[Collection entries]
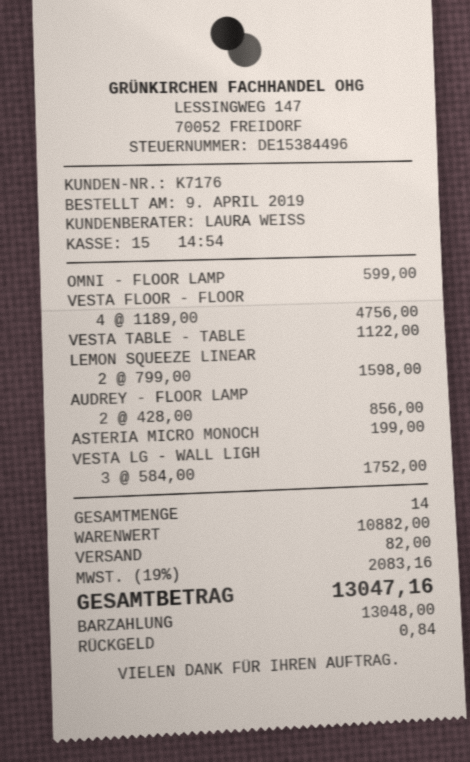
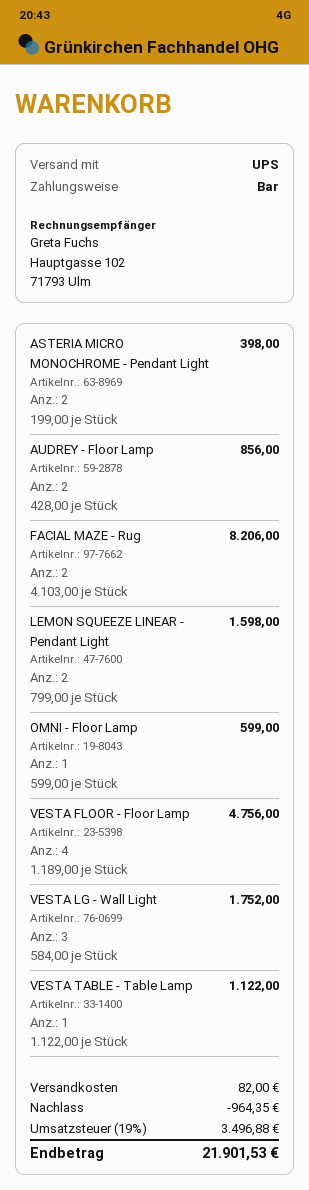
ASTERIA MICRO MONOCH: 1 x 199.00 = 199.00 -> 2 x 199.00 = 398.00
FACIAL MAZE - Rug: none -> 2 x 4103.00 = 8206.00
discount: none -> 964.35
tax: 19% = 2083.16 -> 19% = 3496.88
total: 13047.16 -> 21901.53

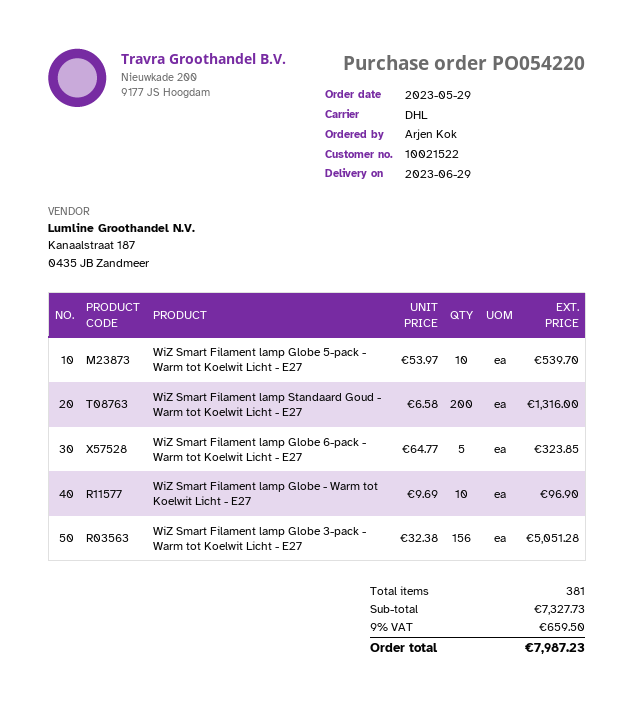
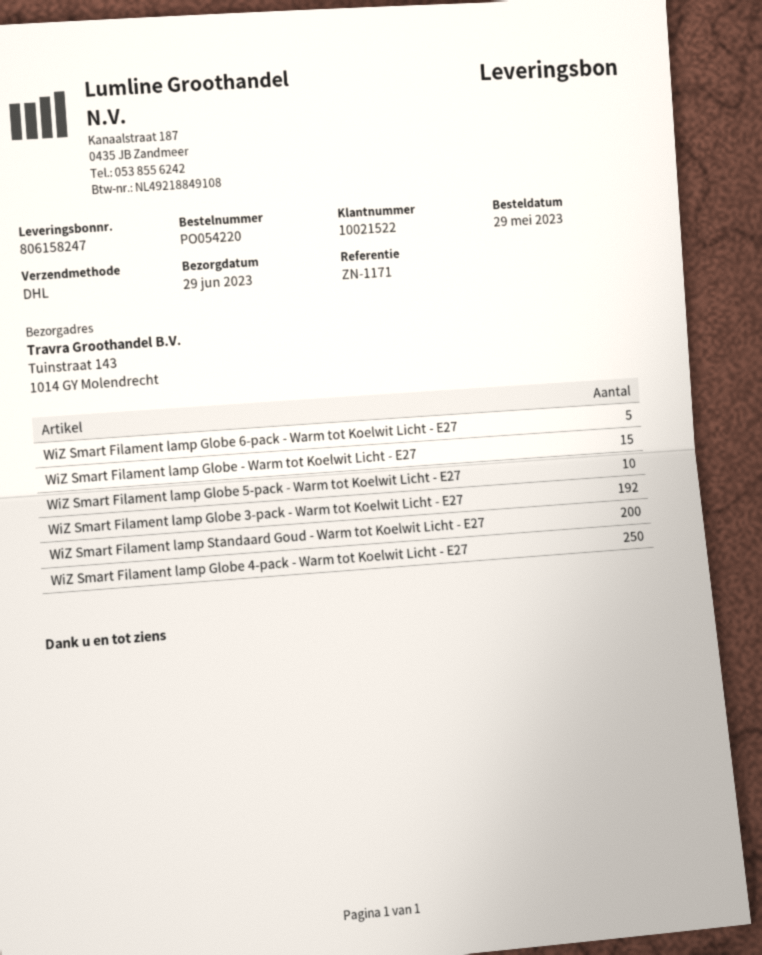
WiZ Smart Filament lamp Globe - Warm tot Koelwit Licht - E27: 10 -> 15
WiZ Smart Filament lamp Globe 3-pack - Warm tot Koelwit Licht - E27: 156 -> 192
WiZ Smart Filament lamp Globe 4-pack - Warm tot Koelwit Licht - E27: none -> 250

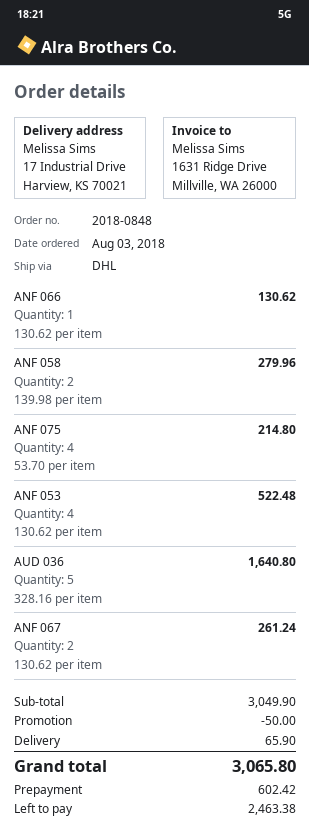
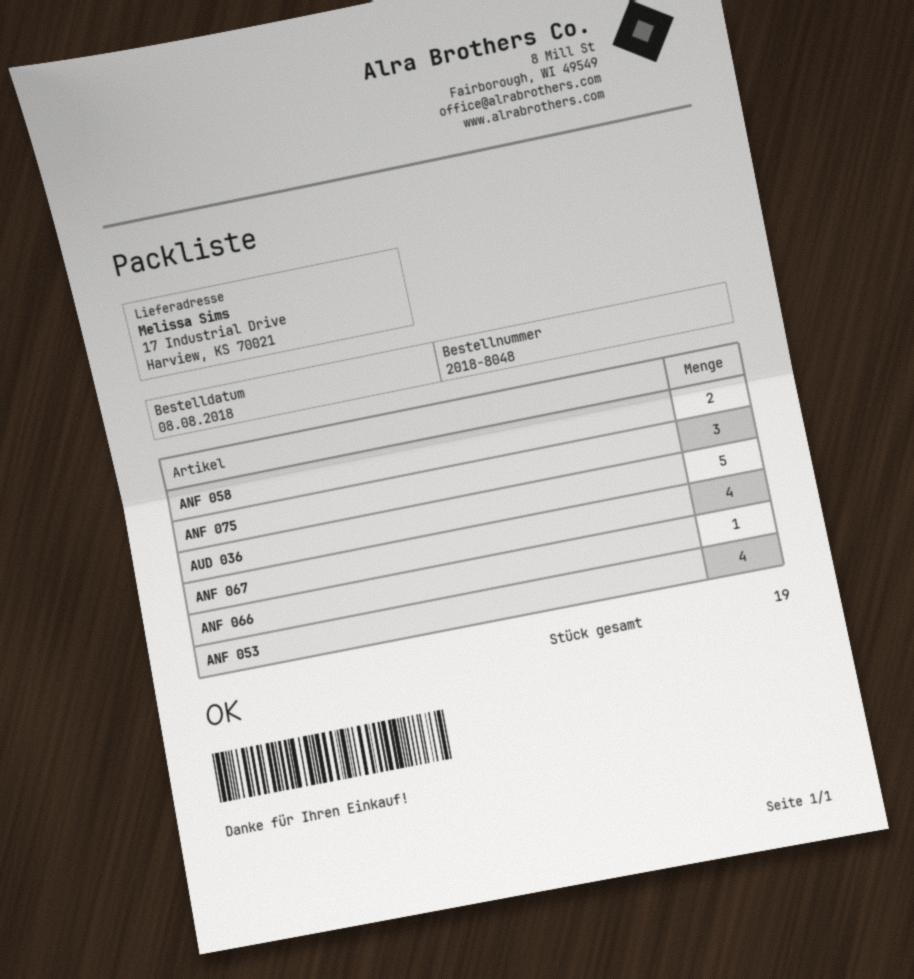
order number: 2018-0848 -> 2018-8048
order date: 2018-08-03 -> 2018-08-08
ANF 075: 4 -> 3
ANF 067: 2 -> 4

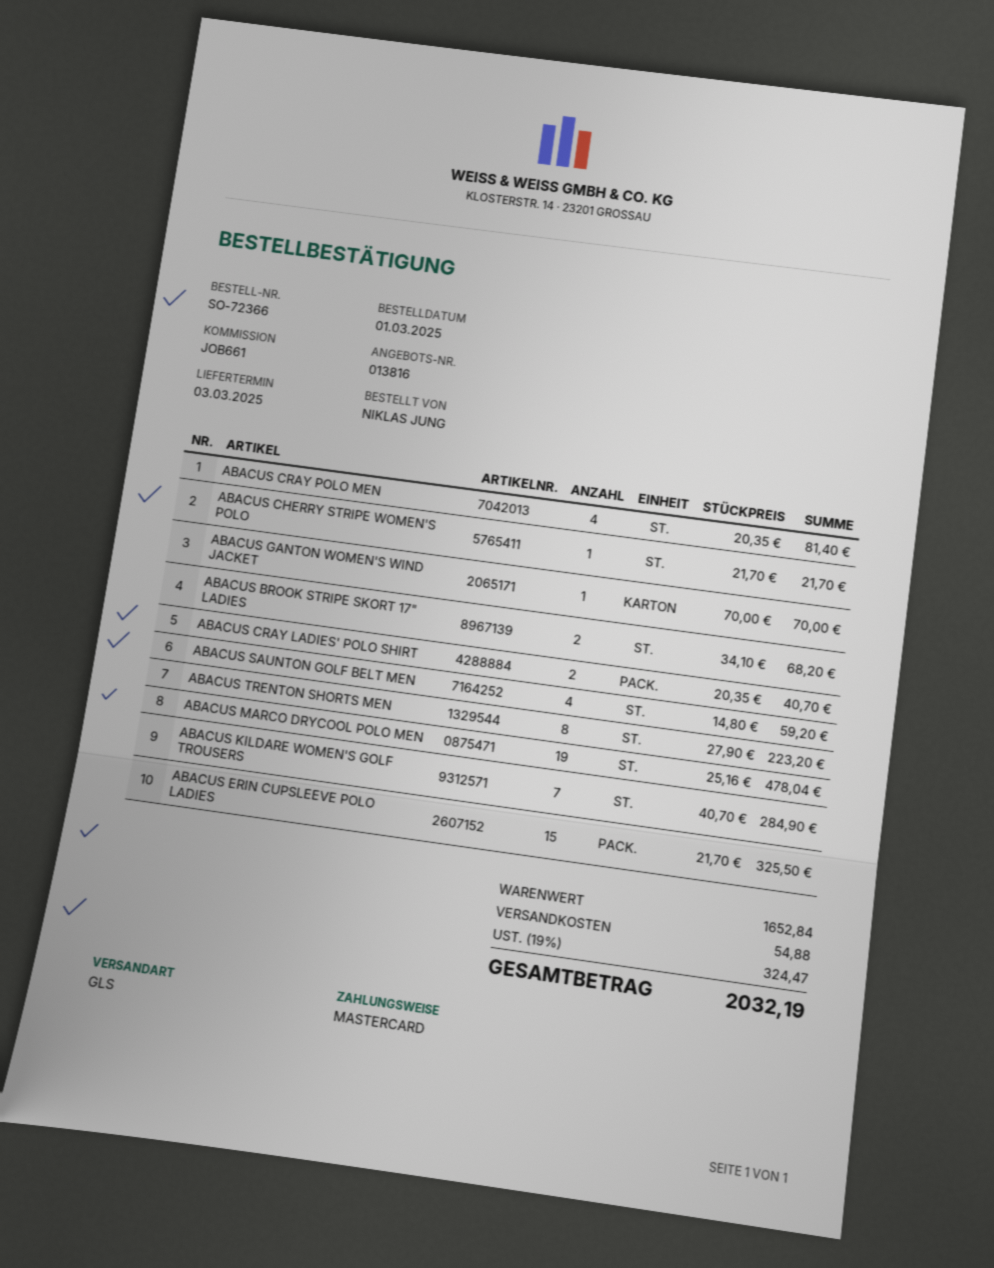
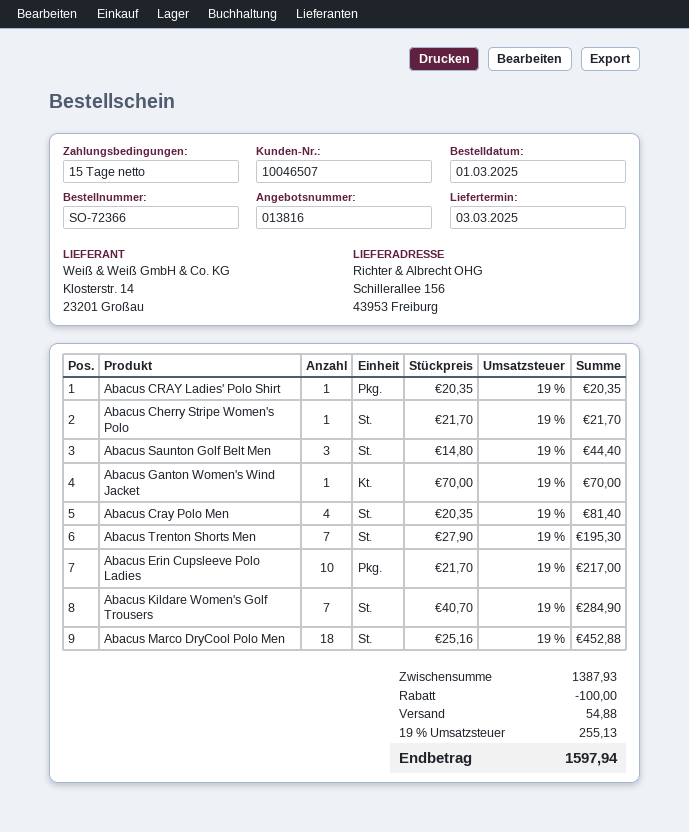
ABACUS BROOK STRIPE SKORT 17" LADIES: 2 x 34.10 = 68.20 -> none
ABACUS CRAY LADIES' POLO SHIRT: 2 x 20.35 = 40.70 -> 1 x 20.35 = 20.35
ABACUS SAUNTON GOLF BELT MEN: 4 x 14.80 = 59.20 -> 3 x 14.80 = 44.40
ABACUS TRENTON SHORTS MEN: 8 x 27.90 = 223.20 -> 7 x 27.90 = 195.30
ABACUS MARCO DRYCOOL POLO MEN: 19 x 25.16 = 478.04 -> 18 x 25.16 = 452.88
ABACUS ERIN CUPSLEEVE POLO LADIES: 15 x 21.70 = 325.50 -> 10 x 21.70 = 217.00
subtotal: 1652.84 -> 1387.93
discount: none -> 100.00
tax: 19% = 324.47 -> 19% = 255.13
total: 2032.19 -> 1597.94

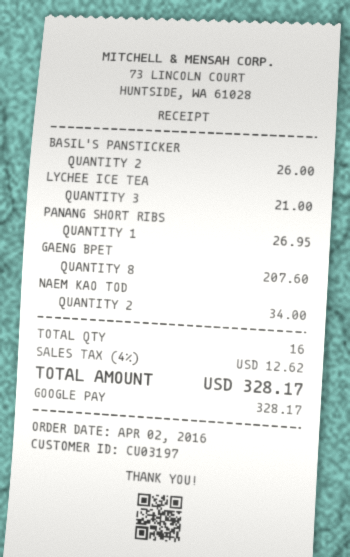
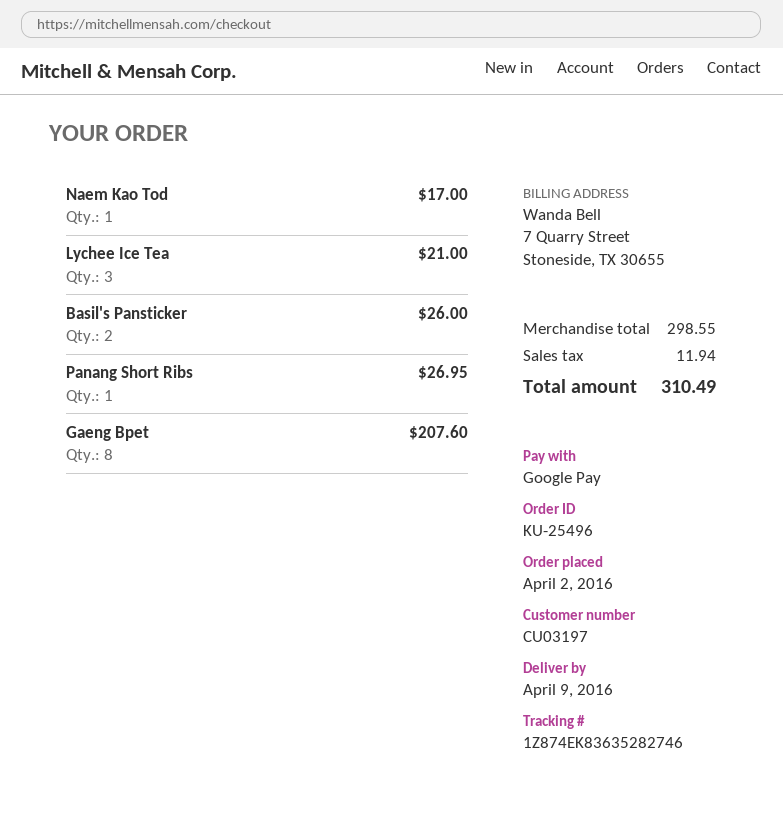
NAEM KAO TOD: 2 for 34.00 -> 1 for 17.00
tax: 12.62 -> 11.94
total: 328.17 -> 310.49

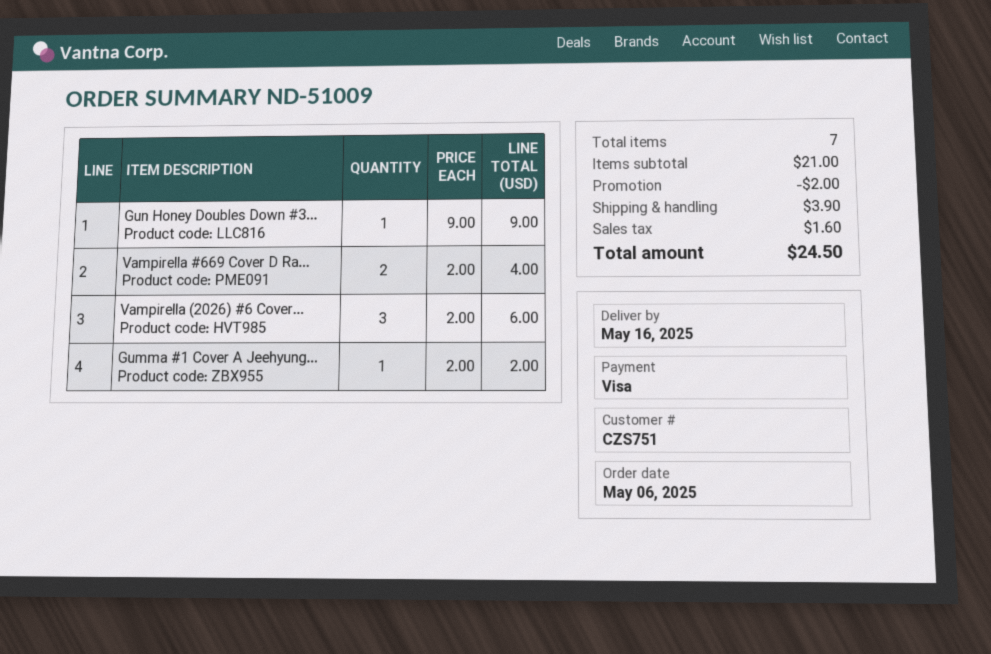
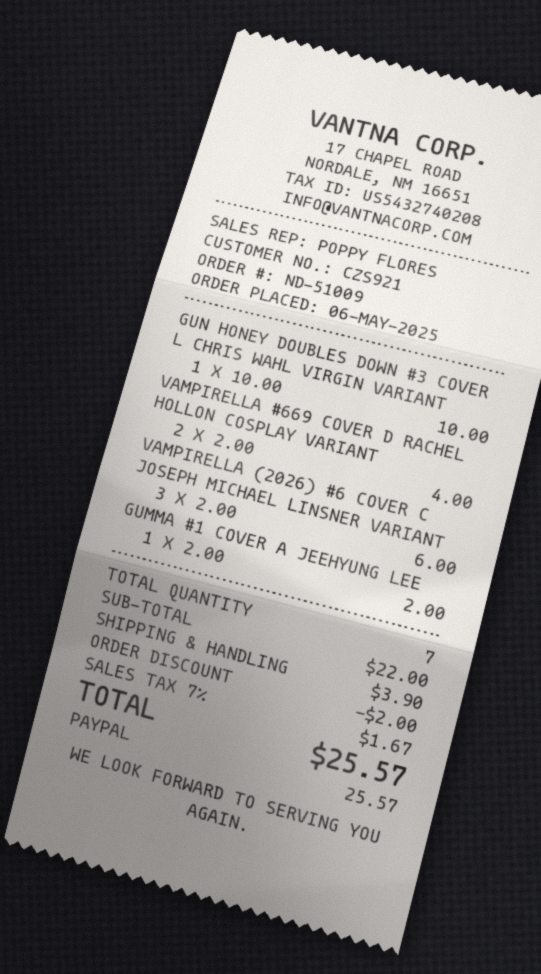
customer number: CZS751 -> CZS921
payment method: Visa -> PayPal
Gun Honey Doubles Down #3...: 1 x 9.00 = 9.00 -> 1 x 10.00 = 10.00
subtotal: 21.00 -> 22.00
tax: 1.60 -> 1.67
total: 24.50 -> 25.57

[PROBLEM]
Return only the number of lines in the records above that include the string "Filament".

[WRITTEN REPLY]
3